One of the simplest things you can do to make sense out of a lump of data is to divide it into smaller lumps (called clusters), grouping similar datapoints together. This process is called clustering and is an example of unsupervised learning. After dividing your data into clusters, you can label them (e.g. “Category A”, “Category B”, etc.) and start thinking about which features are characteristic of which category. This, in turn, is called supervised learning, the second cornerstone of the insanely (as of 2016) fashionable intersection of statistics, computer science and artificial intelligence, known as machine learning. Below, we describe in simple terms a very popular clustering algorithm called $k$-means.

Algorithm

Let's try to keep mathematical notation to the minimum, but some is still necessary. The data being clusterised is a set $S$ of $N$ points, each described by $D$ coordinates. The $i$-th datapoint is denoted by $\vec{x}_i$ ($0 \le i < N$) and its $j$-th coefficient by $x_{i,j}$ ($0 \le j < D$). We determine how close or far away are two points $\vec{x}_i$ and $\vec{x}_{i'}$ by calculating their Euclidean distance \[ d(\vec{x}_i, \vec{x}_{i'}) := \sqrt{\sum_{j=0}^{D-1} (x_{i,j} - x_{i',j})^2} \ . \] Our aim is to divide the dataset $S$ into $K$ clusters, where usually $K \ll N$. The $k$-th cluster is denoted by $C_k$. An important characteristic of a cluster is the average location of all its points, called the centroid: \begin{equation} \label{eq:centroid} \vec{c}_k := \frac{1}{\left| C_k \right|} \sum_{\vec{x} \in C_k} \vec{x} \ , \end{equation} where $\left| C_k \right|$ is the number of points in cluster $C_k$. The centroid is, roughly speaking, the location of the cluster's “centre of mass”.

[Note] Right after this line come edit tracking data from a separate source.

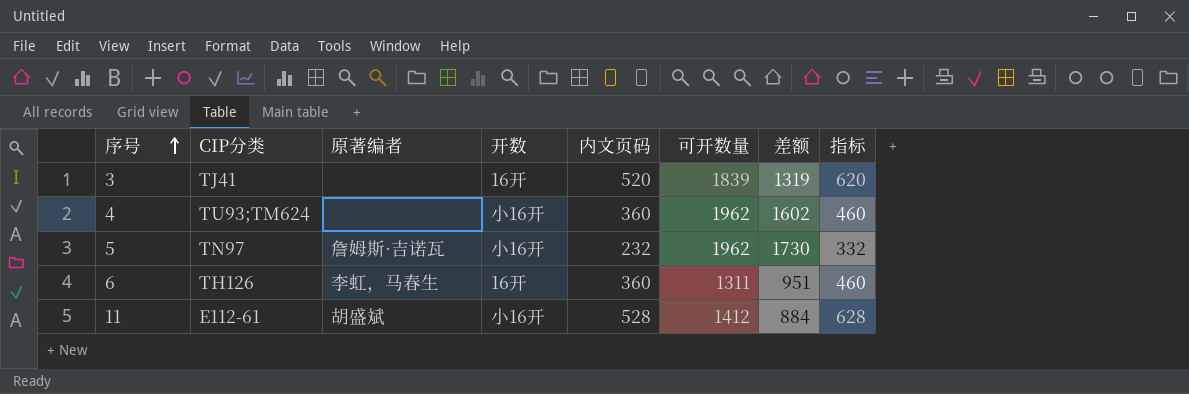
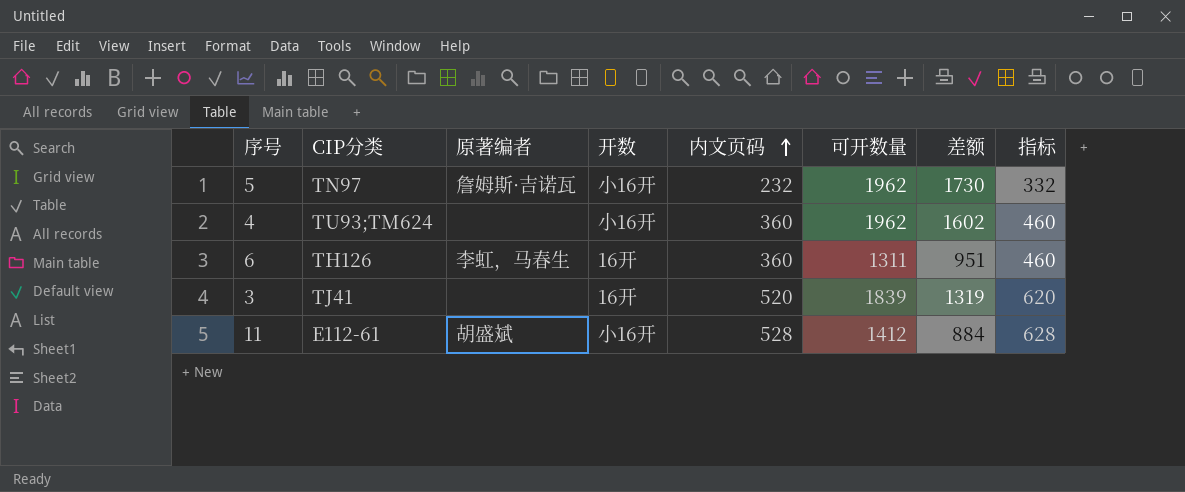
row order: 序号 ascending -> 内文页码 ascending

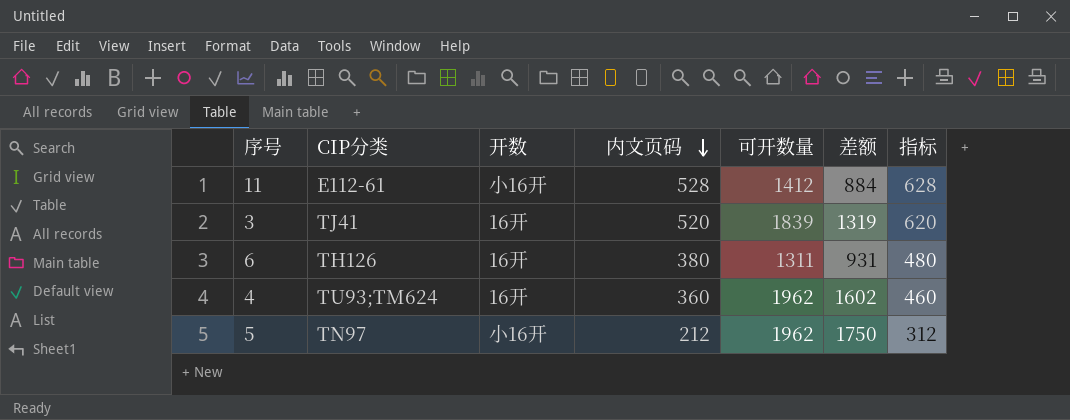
row order: 内文页码 ascending -> 内文页码 descending
column 原著编者 | position: 3 -> none
6 | 内文页码: 360 -> 380
6 | 差额: 951 -> 931
6 | 指标: 460 -> 480
4 | 开数: 小16开 -> 16开
5 | 内文页码: 232 -> 212
5 | 差额: 1730 -> 1750
5 | 指标: 332 -> 312

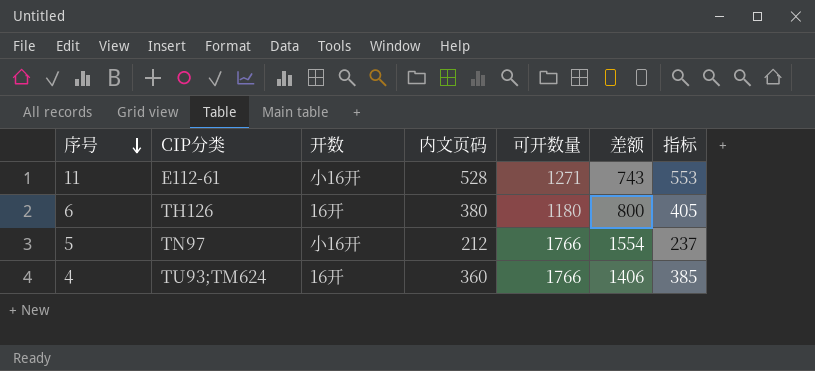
row order: 内文页码 descending -> 序号 descending
column 指标 | formula: [内文页码] + 100 -> [内文页码] + 25
row 3: TJ41 | 16开 | 520 | 1839 | 1319 | 620 -> none
11 | 可开数量: 1412 -> 1271
11 | 差额: 884 -> 743
6 | 可开数量: 1311 -> 1180
6 | 差额: 931 -> 800
5 | 可开数量: 1962 -> 1766
5 | 差额: 1750 -> 1554
4 | 可开数量: 1962 -> 1766
4 | 差额: 1602 -> 1406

The aim of the $k$-means algorithm is to divide the dataset in such way that every point belonging to cluster $C_k$ lies closer to its centroid than to any other one. If this is true, we congratulate ourselves of a job well done and go home. If not, we reassign the points to the clusters with centroids nearest to them: \[ \vec{x}_i \rightarrow \argmin_{0 \le k < K} \ d(\vec{x}_i, \vec{c}_k) \ . \] The ties (points lying at equal minimal distance $d$ to more than one centroid) should be broken randomly. After reassigning the points, we recalculate the centroids according to Eq. \eqref{eq:centroid} and check how much they have moved from their previous positions. These two steps (reassign and recalculate) should be repeated until convergence is reached, i.e. the centroids stop moving or move very little.

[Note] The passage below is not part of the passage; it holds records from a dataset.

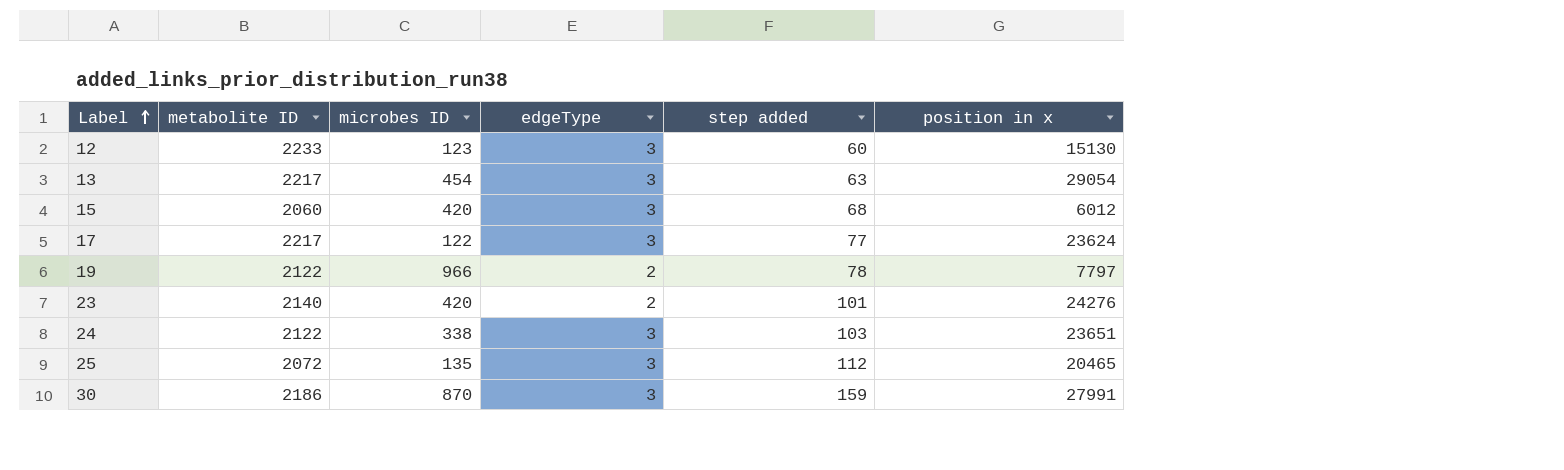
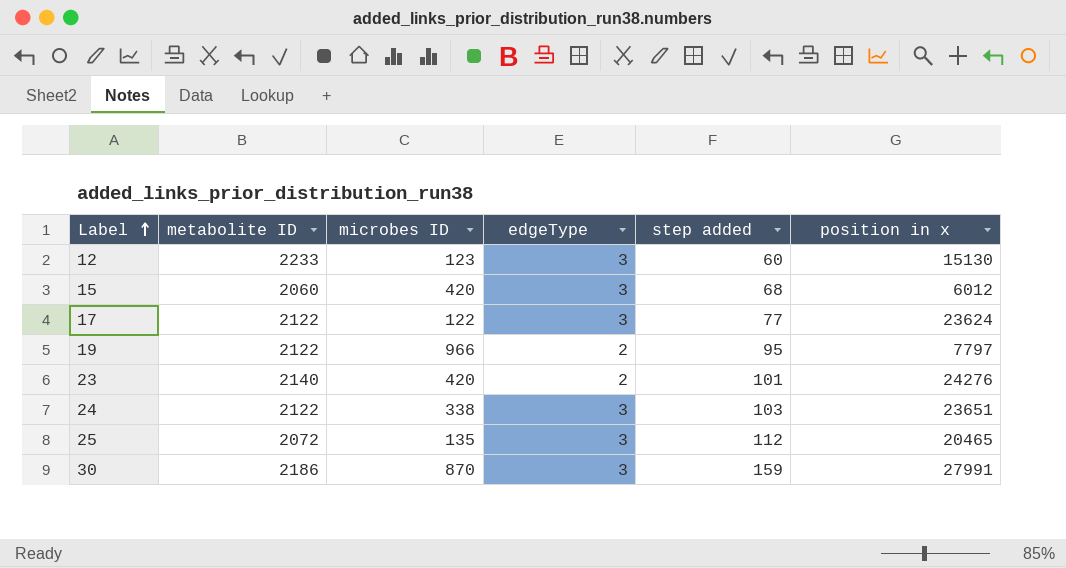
row 13: 2217 | 454 | 3 | 63 | 29054 -> none
17 | metabolite ID: 2217 -> 2122
19 | step added: 78 -> 95

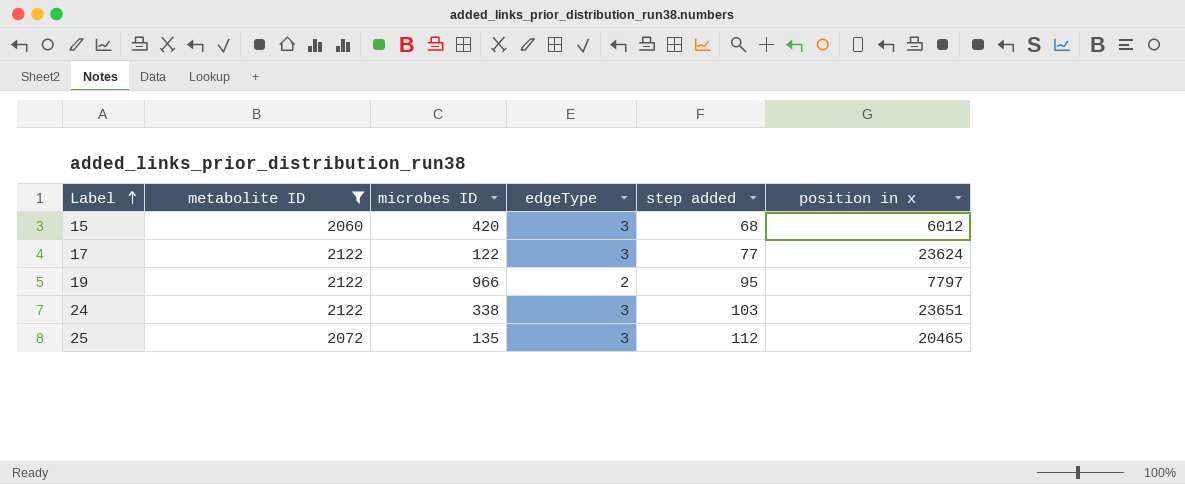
filter: none -> metabolite ID <= 2122

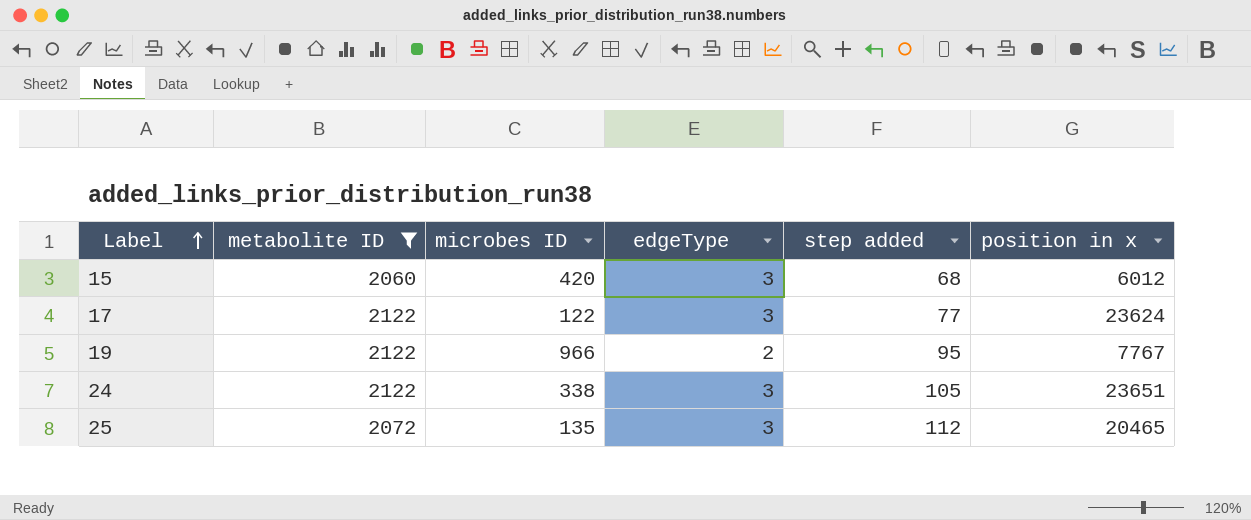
19 | position in x: 7797 -> 7767
24 | step added: 103 -> 105

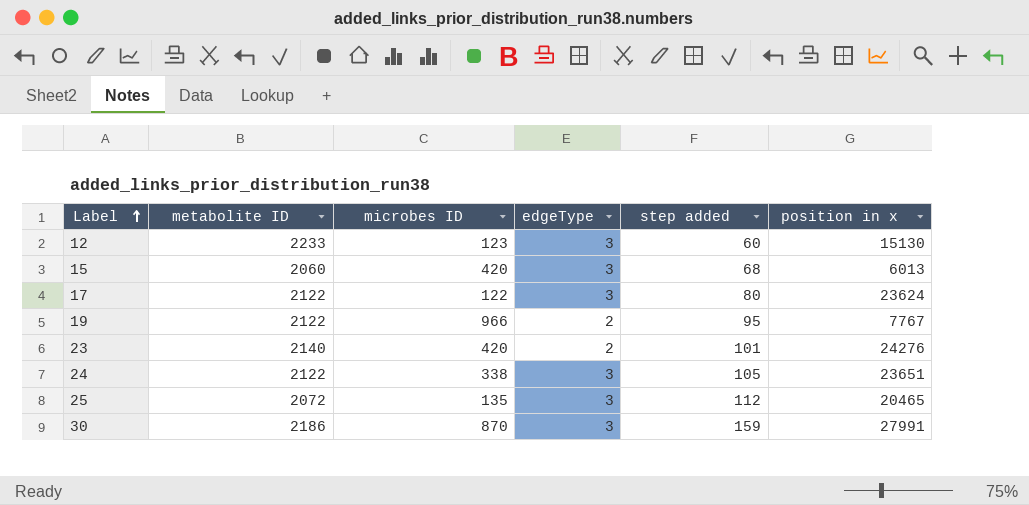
filter: metabolite ID <= 2122 -> none
15 | position in x: 6012 -> 6013
17 | step added: 77 -> 80

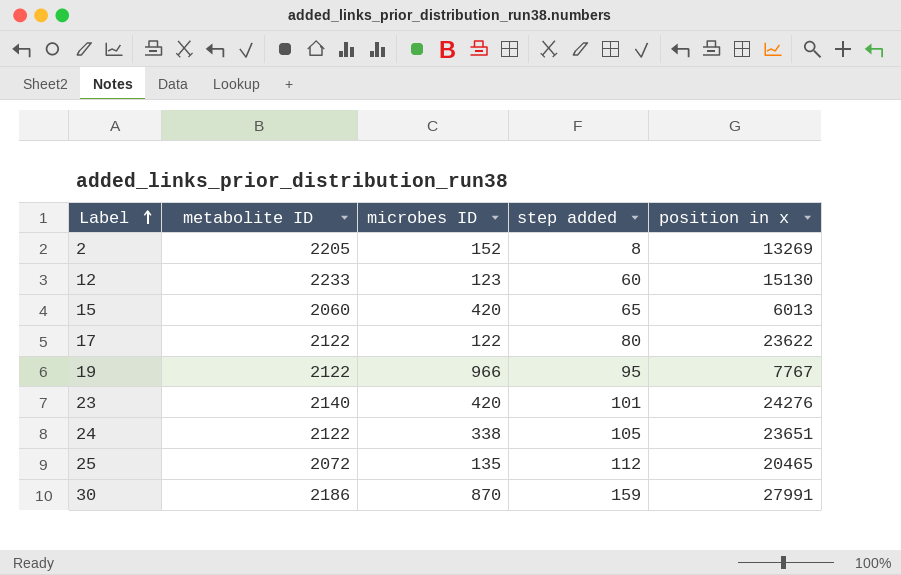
column edgeType | position: 4 -> none
row 2: none -> 2205 | 152 | 8 | 13269
15 | step added: 68 -> 65
17 | position in x: 23624 -> 23622

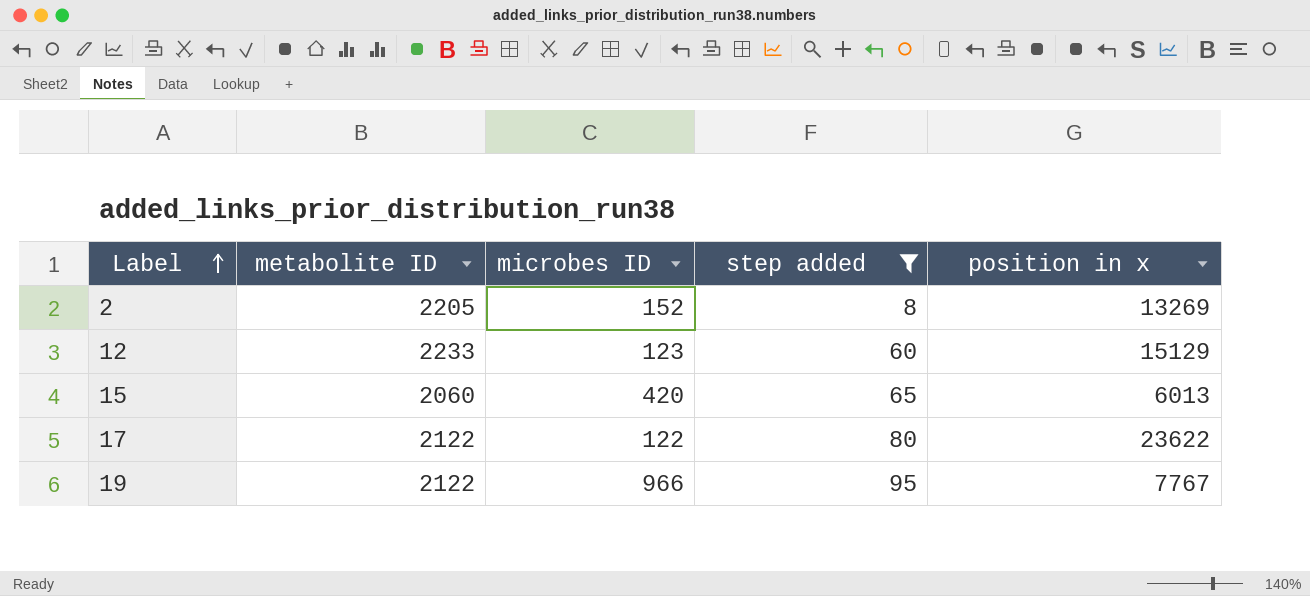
filter: none -> step added <= 95
12 | position in x: 15130 -> 15129

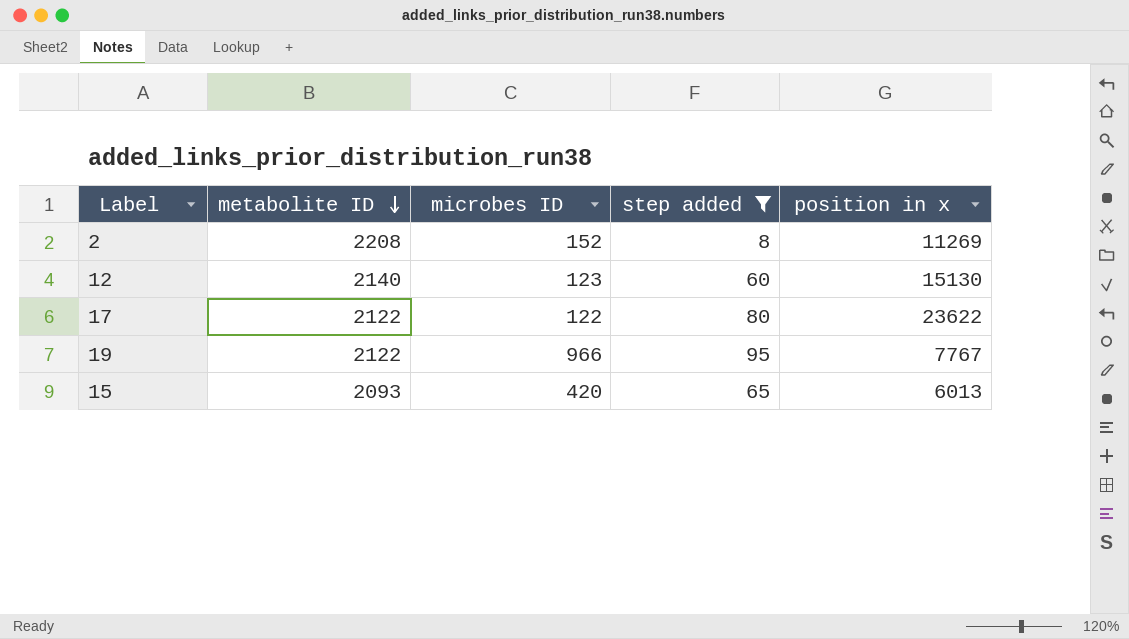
row order: Label ascending -> metabolite ID descending
2 | metabolite ID: 2205 -> 2208
2 | position in x: 13269 -> 11269
12 | metabolite ID: 2233 -> 2140
12 | position in x: 15129 -> 15130
15 | metabolite ID: 2060 -> 2093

In our description above we ignored one important question: how to initialise the centroid values? There are many different ways. Below we will describe just three of them.

Forgy

The Forgy algorithm chooses $K$ random points from the dataset and uses them as centroids. Obviously, if we select two points close to each other as centroids, this is not going to lead to a nice result, but this is not going to happen too often. It is a decent method if you want to solve standard clustering problems without much coding effort.

Random partition

This approach assigns each point randomly to one of the $K$ clusters and then calculates the centroids using Eq. \eqref{eq:centroid}. In a typical case, it will lead to all centroids being close to each other in the centre of the dataset. Not a good choice, usually.

$k$-means++

As the “++” suffix suggests, this method is a more serious affair. Like Forgy, it selects $K$ datapoints as initial centroids, but takes more care to space them wide apart. The first centroid is chosen entirely randomly (uniformly over $S$). After that, the $k$-th centroid is chosen using a probability distribution $P_k(\vec{x})$ with probabilities proportional to the square of the point's distance from the closest already chosen centroid: \[ P_k(\vec{x}) \sim \min_{0 \le l < k} d^2 (\vec{x}, \vec{c}_l) \ . \] This method tends to produce initial centroid locations more spread out than Forgy.

How many clusters?

The $k$-means algorithm described above assumes that the number of clusters $K$ is given in advance, and we just need to find their locations. However, we often don't know how many clusters there are in the data either. A statistically sound way to answer this question is using the so-called gap statistic, described below.

For a given number of clusters $K$, the $k$-means algorithm minimizes the within-cluster dispersion (also called within-cluster sum of squares), defined as \[ \sum_{k=0}^{K-1} \sum_{\vec{x} \in C_k} d^2 (\vec{x}, \vec{c}_k) \ . \] Its minimum over all possible partitions of the dataset $S$ into $K$ clusters is denoted by $W_K$ (this statistic is also a function of the dataset $S$, but we do not reflect that in the notation to keep it simpler). $W_K$ is a monotonically decreasing function of $K$, which means that the more clusters we have, the closer every datapoint lies to its centroid.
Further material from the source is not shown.